The material’s carbon absorption is what sets it apart from typical multilayered Passive House assemblies, Petrov says. “The Passive House assemblies can be amazing and superbly built, but they can’t sink carbon from the atmosphere like hempcrete does,” Petrov says. “And the humidity inside a hempcrete house is controlled by the natural materials used, not by a machine.”

Petrov currently has one of his original energy-efficient hempcrete homes under construction in Gallatin and four parcels in development in Stone Ridge. The home designs draw on the sleek architectural legacies of midcentury California ranch houses, Japanese and Scandinavian cabins, as well as more modern multilevel homes that gracefully follow the landscape. “They’re not mud-huts,” Petrov says. “These are modern, efficient, and very well-built houses.
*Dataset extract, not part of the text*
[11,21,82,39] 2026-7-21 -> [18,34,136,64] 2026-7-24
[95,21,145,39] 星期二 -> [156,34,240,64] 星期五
The interiors are warmly minimal, open, and spacious.”

Bespoke layouts and finishes ensure individuality in the Stone Ridge enclave. Offerings range from an 1,800-square-foot, three-bedroom ranch to a two-story, three-bedroom “cabin” of 2,405 square feet. Larger multilevel designs are also available. The homes’ features include triple-glazed European windows, standing-seam metal roofing, wood-paneled ceilings, polished concrete floors and concrete countertops, custom kitchen cabinetry, and a two-car carport. Upgrades include a one-bedroom accessory dwelling and everything from a suspended fireplace and various exterior finishes to an 18-by-40-foot Gunite pool.

Petrov is also prepping land in Catskill, Saugerties, and Palenville for other sites this spring. His eye is trained at the horizon line of offering a more affordable price point, allowing more homeowners to enjoy all the benefits of a natural, breathing building envelope.